Lipid phosphate phosphatase-1 regulates lysophosphatidic acid- and platelet-derived-growth-factor-induced cell migration

Jaclyn S Long; Kazuaki Yokoyama; Gabor Tigyi; Nigel J Pyne; Susan Pyne

doi:10.1042/BJ20051674

. 2006 Feb 10;394(Pt 2):495–500. doi: 10.1042/BJ20051674

Lipid phosphate phosphatase-1 regulates lysophosphatidic acid- and platelet-derived-growth-factor-induced cell migration

Jaclyn S Long ^*, Kazuaki Yokoyama ^†, Gabor Tigyi ^†, Nigel J Pyne ^*, Susan Pyne ^*,¹

PMCID: PMC1408680 PMID: 16356167

Abstract

LPPs (lipid phosphate phosphatases) are members of a family of enzymes that catalyse the dephosphorylation of lipid phosphates. The only known form of regulation of this family of enzymes is via de novo expression of LPP isoforms in response to growth factors.
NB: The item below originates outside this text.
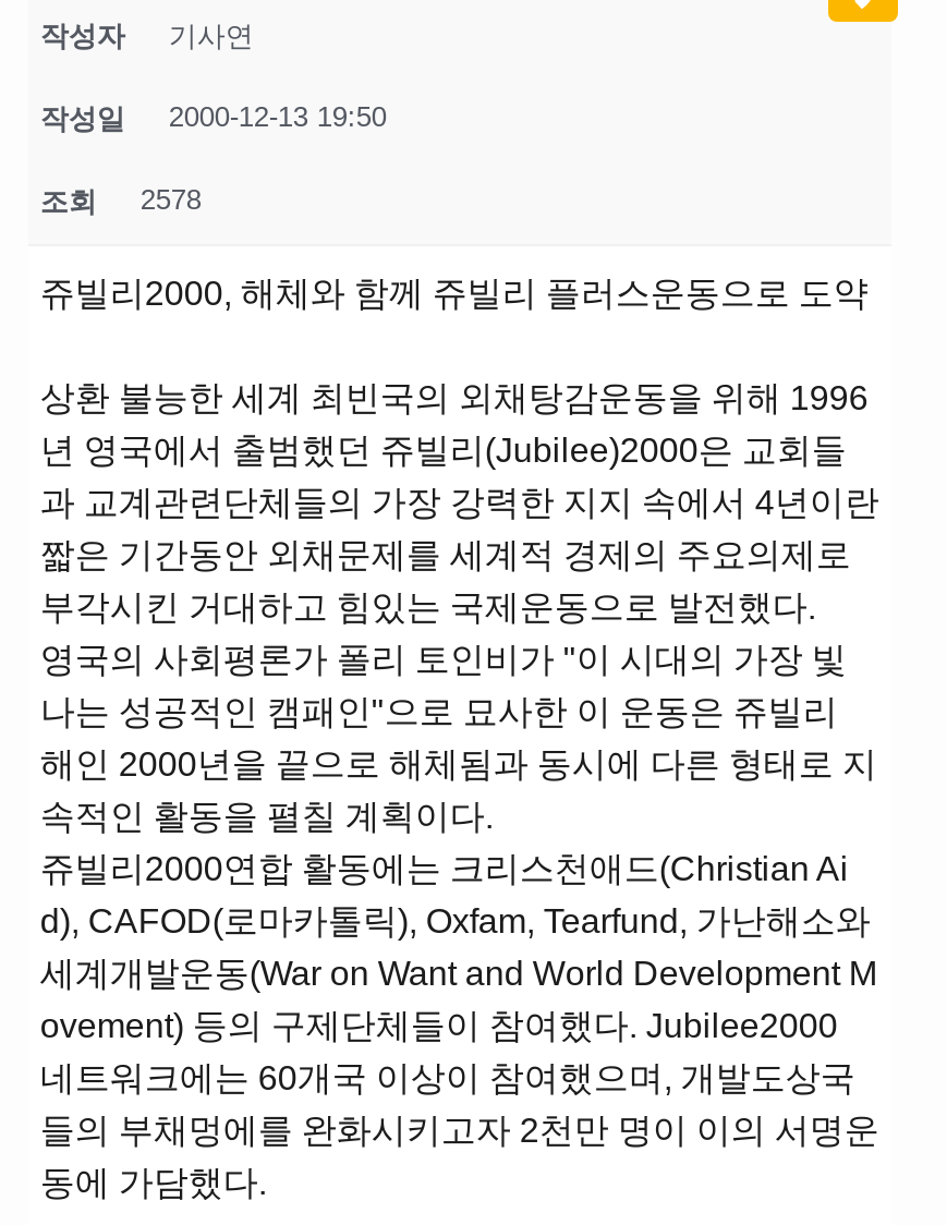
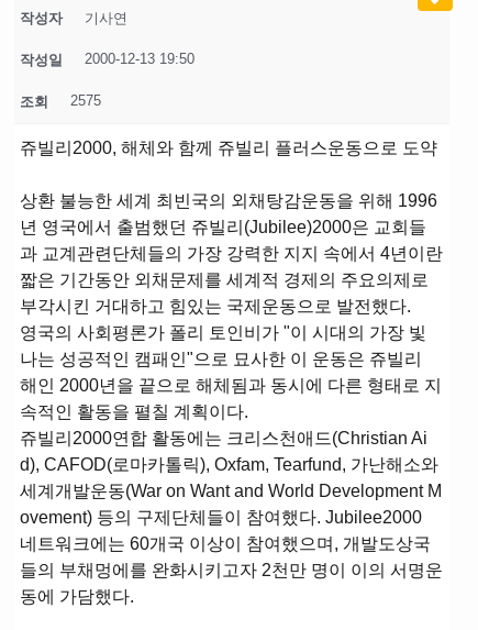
[40,183,201,218] 조회 2578 -> [20,92,101,110] 조회 2575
In this respect, we evaluated the effect of moderate increases in the expression of recombinant LPP1 on signal transduction by both G-protein-coupled receptors and receptor tyrosine kinases. We present evidence for a novel role of LPP1 in reducing PDGF (platelet-derived growth factor)- and lysophosphatidic acid-induced migration of embryonic fibroblasts. We demonstrate that the overexpression of LPP1 inhibits cell migration by reducing the PDGF-induced activation of p42/p44 MAPK (mitogen-activated protein kinase). This appears to occur via a mechanism that involves the LPP1-induced down-regulation of typical PKC (protein kinase C) isoform(s), which are normally required for PDGF-induced activation of p42/p44 MAPK and migration. In this regard, DAG (diacylglycerol) levels are high and sustained in cells overexpressing LPP1, suggesting a dynamic interconversion of phosphatidic acid into DAG by LPP1. This may account for the effects of LPP1 on cell migration, as sustained DAG is known to down-regulate PKC isoforms in cells. Therefore the physiological changes in the expression levels of LPP1 might represent a heterologous desensitization mechanism for attenuating PKC-mediated signalling and regulation of cell migration.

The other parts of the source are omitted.